Você sabe quantas mulheres estão no pé de goiaba ainda hoje no Brasil? Você sabe quantas crianças estão no pé de goiaba ainda hoje? Eu consegui, eu superei, eu fiz da minha dor a minha luta. Uma em cada três meninas pode estar sendo abusada sexualmente no Brasil. Relatórios mostram isso. Então estou falando para um terço das mulheres no Brasil, sendo abusadas. Nós recebemos um relatório agora que diz que o Brasil é o pior país da América do Sul para ser menina. Não dá mais para a gente admitir tanto abuso de meninas e meninos no Brasil.
Essa é a minha história. A minha experiência de fé me faz acreditar que não podemos arrancar a fé da criança. A psiquiatria já está falando que a fé faz bem para a criança. A minha única tristeza é que a imprensa está zombando disso. O momento mais doloroso da minha vida, a imprensa está zombando. Mas que zombe, que fale, a fé me salvou naquele pé de goiaba. Vou deixar todo mundo falar sobre isso. Eu vou até pedir que mais memes sejam criados. Que aquela mulher lá do interior escute que uma ministra sobreviveu à pedofilia e que a gente pode sobreviver.
Eu não estou ofendida. Não, não, não. Eu só acho uma indelicadeza a forma como estão lidando com o tema. Mas essa história precisa ser contada. As mulheres que estão no pé de goiaba precisam saber que há esperança para elas. As crianças que estão no pé de goiaba precisam saber... Que a minha história alcance a criança que está lá hoje querendo se matar, alcance a adolescente que está pensando em se matar. Que essa exposição salve uma vida, valeu a pena ter sido a ministra opressora, como a imprensa fala, do Bolsonaro.
Se toda essa história alcançar uma única menina, já valeu muito a pena.
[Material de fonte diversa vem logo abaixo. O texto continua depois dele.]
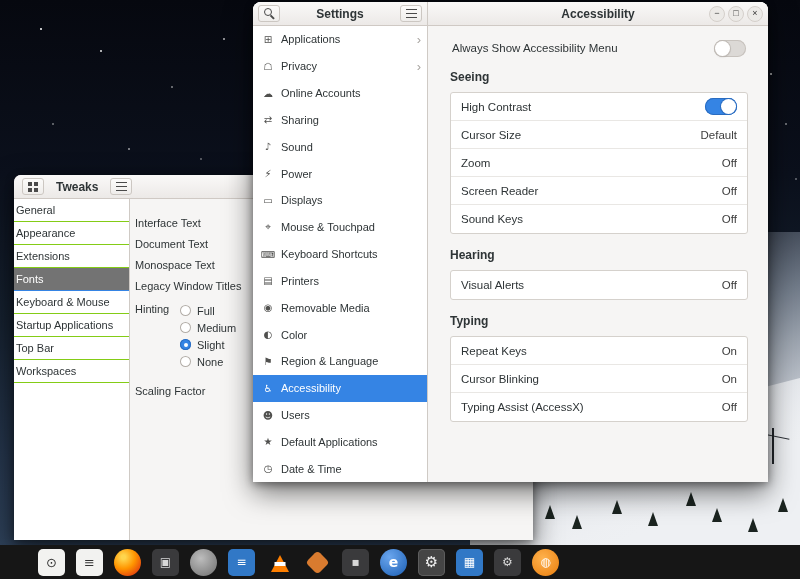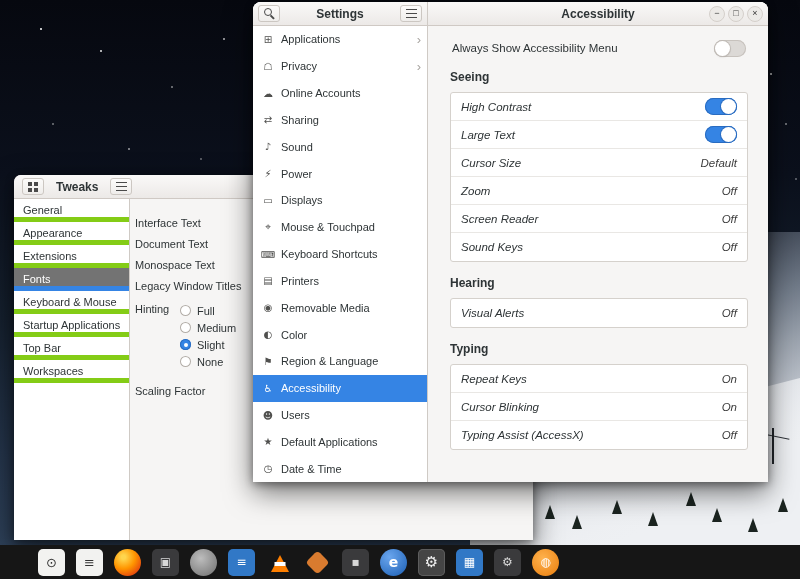--- a/index.html
+++ b/index.html
@@ -64,22 +64,22 @@
     box-shadow:inset 0 0 0 1px #b3aea8;margin-right:6px;flex:0 0 auto;position:relative;}
   .radio.checked{background:#3584e4;box-shadow:inset 0 0 0 1px #2a6cc0;}
   .radio.checked::after{content:"";position:absolute;left:3.5px;top:3.5px;width:4px;height:4px;background:#fff;border-radius:50%;}
 
   
   .tweaks-window{left:14px;top:175px;width:519px;height:365px;background:#f6f5f4;
     border-radius:7px 7px 0 0;overflow:hidden;z-index:2;display:flex;flex-direction:column;}
   .tweaks-window .headerbar{gap:12px;padding:0 8px;}
   .tweaks-body{flex:1;display:flex;min-height:0;}
   .tweaks-sidebar{width:116px;flex:0 0 116px;background:#fff;border-right:1px solid #cfcac5;}
-  .t-row{height:23px;line-height:22px;padding:0 9px;font-size:11px;color:#2e3436;
-    border-bottom:5px solid #84cc16;background:#fff;white-space:nowrap;overflow:hidden;}
+  .t-row{height:23px;line-height:22px;padding:0 2px;font-size:11px;color:#2e3436;
+    border-bottom:1px solid #84cc16;background:#fff;white-space:nowrap;overflow:hidden;}
   .t-row.selected{background:#737373;color:#fff;border-color:#3584e4;}
   .tweaks-content{flex:1;background:#f6f5f4;padding:14px 0 0 5px;font-size:11px;color:#2e3436;}
   .tf-row{height:21px;line-height:21px;}
   .hinting-block{display:flex;margin-top:5px;}
   .tc-label{width:45px;flex:0 0 45px;line-height:15px;}
   .hinting-options{display:flex;flex-direction:column;}
   .h-opt{display:flex;align-items:center;height:17px;font-size:11px;}
   .scaling-label{margin-top:14px;width:auto;}
 
   
@@ -102,21 +102,21 @@
   .win-controls{position:absolute;right:5px;top:0;bottom:0;display:flex;align-items:center;gap:3px;}
   .wc-btn{width:16px;height:16px;border-radius:50%;border:1px solid #d5d0cb;background:#eceae7;
     font-size:9px;line-height:1;color:#3a3a3a;display:flex;align-items:center;justify-content:center;padding:0;}
   .panel-body{flex:1;padding:12px 20px 0 22px;overflow:hidden;}
   .acc-toprow{display:flex;align-items:center;justify-content:space-between;height:20px;
     padding:0 2px;margin-bottom:12px;font-size:11.5px;color:#2e3436;}
   .acc-heading{font-size:12px;font-weight:bold;color:#2e3436;margin:14px 0 8px;}
   #acc-sections .acc-heading:first-child{margin-top:2px;}
   .card{background:#fff;border:1px solid #d5d1cc;border-radius:3px;}
   .c-row{display:flex;align-items:center;justify-content:space-between;height:28px;
-    padding:0 10px;font-size:11.5px;color:#2e3436;border-bottom:1px solid #e9e7e4;font-style:italic;}
+    padding:0 10px;font-size:11.5px;color:#2e3436;border-bottom:1px solid #e9e7e4;}
   .c-row:last-child{border-bottom:none;}
   .c-val{color:#3d3d3d;}
 
   
   .taskbar{position:absolute;left:0;right:0;bottom:0;height:34px;background:#161616;z-index:10;
     display:flex;align-items:center;gap:11px;padding-left:38px;}
   .tile{width:27px;height:27px;border-radius:5px;display:flex;align-items:center;justify-content:center;
     font-size:14px;flex:0 0 auto;font-family:"DejaVu Sans",sans-serif;position:relative;}
   .tile-light{background:#f2f2f0;color:#333;font-size:13px;}
   .tile-dark{background:#3a3a3c;color:#d8d8d8;font-size:12px;}
@@ -307,24 +307,20 @@
           <span class="toggle" id="acc-top-toggle"></span>
         </div>
         <div id="acc-sections">
             <div class="acc-heading">Seeing</div>
             <div class="card">
               <div class="c-row">
                 <span class="c-lbl">High Contrast</span>
                 <span class="toggle on"></span>
               </div>
               <div class="c-row">
-                <span class="c-lbl">Large Text</span>
-                <span class="toggle on"></span>
-              </div>
-              <div class="c-row">
                 <span class="c-lbl">Cursor Size</span>
                 <span class="c-val">Default</span>
               </div>
               <div class="c-row">
                 <span class="c-lbl">Zoom</span>
                 <span class="c-val">Off</span>
               </div>
               <div class="c-row">
                 <span class="c-lbl">Screen Reader</span>
                 <span class="c-val">Off</span>

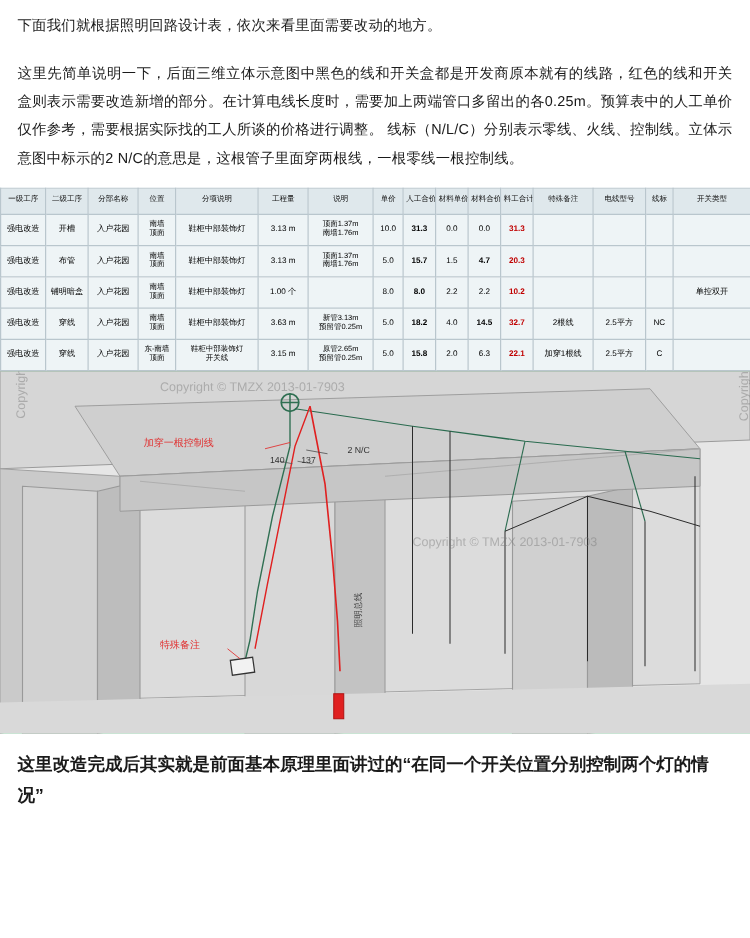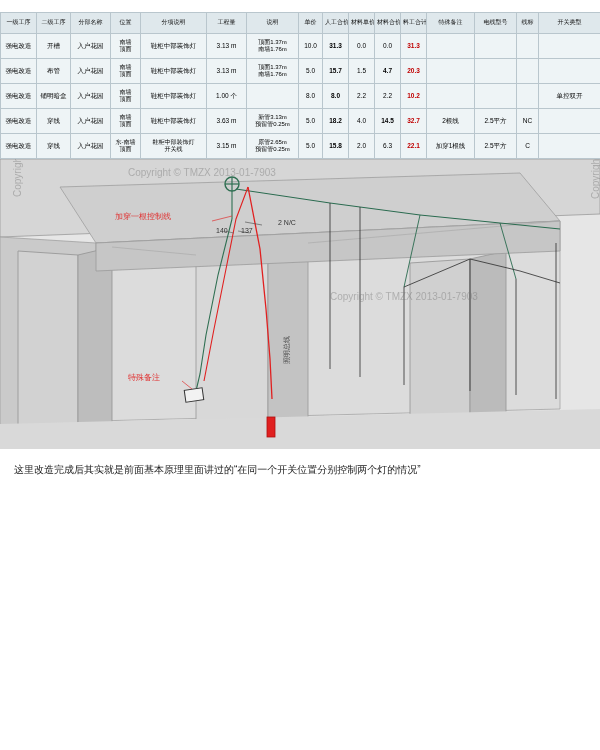--- a/index.html
+++ b/index.html
@@ -128,32 +128,35 @@
     position: absolute;
     color: #444;
     font-size: 7px;
     white-space: nowrap;
     transform: rotate(-90deg);
     transform-origin: left top;
   }
 
   .footer {
     padding: 12px 14px 0 14px;
-    font-size: 10px;
+    font-size: 14px;
     line-height: 1.8;
     color: #1a1a1a;
+    font-weight: bold;
   }
   .footer p { margin: 0; }
 </style>
 </head>
 <body>
 
 <div class="page">
 
   <div class="intro">
+    <p class="first">下面我们就根据照明回路设计表，依次来看里面需要改动的地方。</p>
+    <p>这里先简单说明一下，后面三维立体示意图中黑色的线和开关盒都是开发商原本就有的线路，红色的线和开关盒则表示需要改造新增的部分。在计算电线长度时，需要加上两端管口多留出的各0.25m。预算表中的人工单价仅作参考，需要根据实际找的工人所谈的价格进行调整。 线标（N/L/C）分别表示零线、火线、控制线。立体示意图中标示的2 N/C的意思是，这根管子里面穿两根线，一根零线一根控制线。</p>
   </div>
 
   <div class="table-wrap">
     <table class="sheet">
       <colgroup>
         <col style="width:36px">
           <col style="width:34px">
           <col style="width:40px">
         <col style="width:30px">
           <col style="width:66px">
Então foi para isso que eu nasci. Para chegar a ser ministra e salvar uma vida. É isso. Me desculpe toda a emoção. Quero que vocês falem mesmo. Somos milhões.
As pessoas precisam quebrar esse tabu. Somos milhões de mulheres machucadas no país. Chega de dor nesse país. E dizer para essa criança que foi abusada: "não desista da vida". Olha o que aconteceu comigo. Onde eu cheguei. Uma menina abusada pode ser ministra da República! Ministra de Estado! É isso. Não desistam, não desistam da vida.
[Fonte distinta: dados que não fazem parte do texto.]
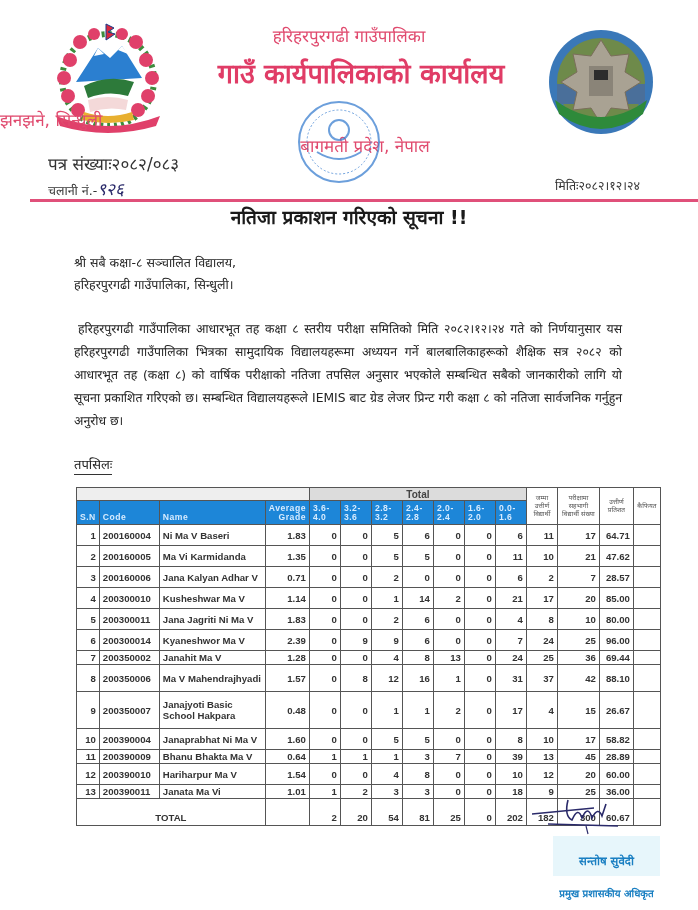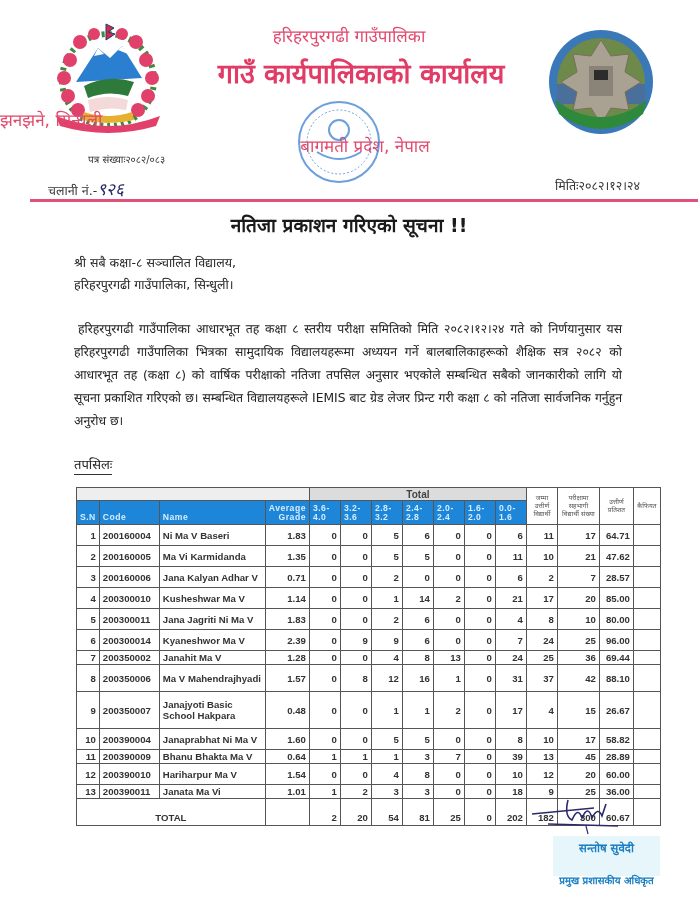--- a/index.html
+++ b/index.html
@@ -12,28 +12,28 @@
   .hdr-line1 { position: absolute; left: 0; width: 698px; top: 24px; text-align: center;
     color: #e04a6e; font-family: "DejaVu Sans", sans-serif; font-size: 17px; }
   .hdr-line2 { position: absolute; left: 12px; width: 698px; top: 54px; text-align: center;
     color: #e03c66; font-family: "DejaVu Sans", sans-serif; font-size: 27px; font-weight: bold; letter-spacing: 0px; }
   .hdr-line3 { position: absolute; left: 0; width: 698px; top: 108px; 
     color: #e04a6e; font-size: 17px; }
   .hdr-line4 { position: absolute; left: 0; width: 698px; top: 134px; text-align: center;
     color: #e04a6e; font-size: 17px; margin-left: 16px; }
   .seal { position: absolute; left: 283px; top: 96px; width: 112px; height: 92px; opacity: 0.75; }
 
-  .ref-no { position: absolute; left: 48px; top: 152px; font-size: 10px; color: #333; margin-left: 40px; }
+  .ref-no { position: absolute; left: 48px; top: 152px; font-size: 17px; color: #333; }
   .dispatch-no { position: absolute; left: 48px; top: 177px; font-size: 12.5px; color: #333; }
   .dispatch-no .hand { font-family: "DejaVu Serif", serif; font-style: italic; font-size: 17px; color: #2a2a6a; }
   .date { position: absolute; left: 555px; top: 177px; font-size: 12.5px; color: #333; }
   .red-rule { position: absolute; left: 30px; top: 199px; width: 668px; height: 3px; background: #e0507a; }
 
   
-  .notice-title { position: absolute; left: 0; width: 698px; top: 212px; text-align: center;
+  .notice-title { position: absolute; left: 0; width: 698px; top: 204px; text-align: center;
     font-size: 19px; font-weight: bold; color: #1a1a1a; }
   .addressee1 { position: absolute; left: 74px; top: 254px; font-size: 12.5px; }
   .addressee2 { position: absolute; left: 74px; top: 276px; font-size: 12.5px; }
   .para { position: absolute; left: 74px; top: 318px; width: 548px; font-size: 12.3px; line-height: 23px;
     text-align: justify; text-indent: 4px; }
   .tapsil { position: absolute; left: 74px; top: 455px; font-size: 13px; border-bottom: 1px solid #333; padding-bottom: 1px; }
 
   
   table.res { position: absolute; left: 76px; top: 487px; border-collapse: collapse;
     font-family: "Liberation Sans", sans-serif; font-size: 9.6px; font-weight: bold; color: #333; }
@@ -53,21 +53,21 @@
   tr.r.short td { height: 14px; }
   tr.r.tall td { height: 27px; }
   tr.r.xtall td { height: 37px; }
   tr.total-row td { height: 27px; vertical-align: bottom; padding-bottom: 2px; }
   td.tot-lbl { text-align: center; }
 
   
   .sig { position: absolute; left: 528px; top: 796px; width: 100px; height: 40px; }
   .stamp { position: absolute; left: 553px; top: 836px; width: 107px; height: 40px; background: #e7f6fb;
     text-align: center; color: #1a7fc2; font-weight: bold; }
-  .stamp .n { font-size: 11.5px; display: block; margin-top: 4px; }
+  .stamp .n { font-size: 11.5px; display: block; margin-top: 17px; }
   .stamp .d { font-size: 10px; display: block; margin-top: 18px; }
 </style>
 </head>
 <body>
 
 <svg class="logo-left" viewBox="0 0 120 118">
   <circle cx="60" cy="60" r="46" fill="none" stroke="#3d8c3d" stroke-width="6" stroke-dasharray="3 4"></circle>
   <g fill="#e0406a">
     <circle cx="22" cy="40" r="7"></circle>
       <circle cx="16" cy="58" r="7"></circle>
A ciência fala que mais de 40% dos abusados viram abusadores. Uma geração nesta nação vai ter que se levantar para impedir o abuso. Se uma geração impedir o abuso, se tivermos menos abusados, teremos menos abusadores. É a lógica. Então a gente vai trabalhar com políticas públicas. A nossa proposta é escolher melhor os cuidadores de creches, escolher melhor quem está cuidando da infância, orientar os professores sobre como lidar com isso tudo. Os professores não sabem como lidar. Ensinar os professores a ler os sinais que as crianças estão mandando. Conversar com os pais, conversar com as crianças. Vamos ter que empoderar as crianças para se protegerem também.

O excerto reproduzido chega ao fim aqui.